→ What the task requires
All lines in the records that carry the string "none" are to be shown.

→ Given records
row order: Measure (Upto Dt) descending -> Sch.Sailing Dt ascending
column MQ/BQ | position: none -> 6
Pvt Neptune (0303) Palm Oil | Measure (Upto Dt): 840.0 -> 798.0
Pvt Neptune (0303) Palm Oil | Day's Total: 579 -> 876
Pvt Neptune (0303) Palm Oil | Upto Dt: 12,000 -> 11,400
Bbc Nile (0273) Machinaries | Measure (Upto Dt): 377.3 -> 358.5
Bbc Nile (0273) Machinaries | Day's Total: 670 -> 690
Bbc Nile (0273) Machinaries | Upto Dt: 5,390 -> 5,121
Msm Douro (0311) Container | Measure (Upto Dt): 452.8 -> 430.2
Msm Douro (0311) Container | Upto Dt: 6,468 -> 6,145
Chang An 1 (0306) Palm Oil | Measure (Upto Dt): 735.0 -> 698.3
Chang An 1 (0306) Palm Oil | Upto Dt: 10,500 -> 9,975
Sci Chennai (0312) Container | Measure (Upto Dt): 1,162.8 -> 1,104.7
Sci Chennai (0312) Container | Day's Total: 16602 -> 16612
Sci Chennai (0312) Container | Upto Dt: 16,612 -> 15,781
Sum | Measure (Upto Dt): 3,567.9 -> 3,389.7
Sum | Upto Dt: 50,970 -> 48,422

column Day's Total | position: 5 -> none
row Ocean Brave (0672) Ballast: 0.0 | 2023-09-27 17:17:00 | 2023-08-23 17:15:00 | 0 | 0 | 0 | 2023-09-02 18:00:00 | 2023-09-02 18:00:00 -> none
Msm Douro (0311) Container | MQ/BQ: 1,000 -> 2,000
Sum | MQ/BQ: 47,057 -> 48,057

→ Response below
column MQ/BQ | position: none -> 6
column Day's Total | position: 5 -> none
row Ocean Brave (0672) Ballast: 0.0 | 2023-09-27 17:17:00 | 2023-08-23 17:15:00 | 0 | 0 | 0 | 2023-09-02 18:00:00 | 2023-09-02 18:00:00 -> none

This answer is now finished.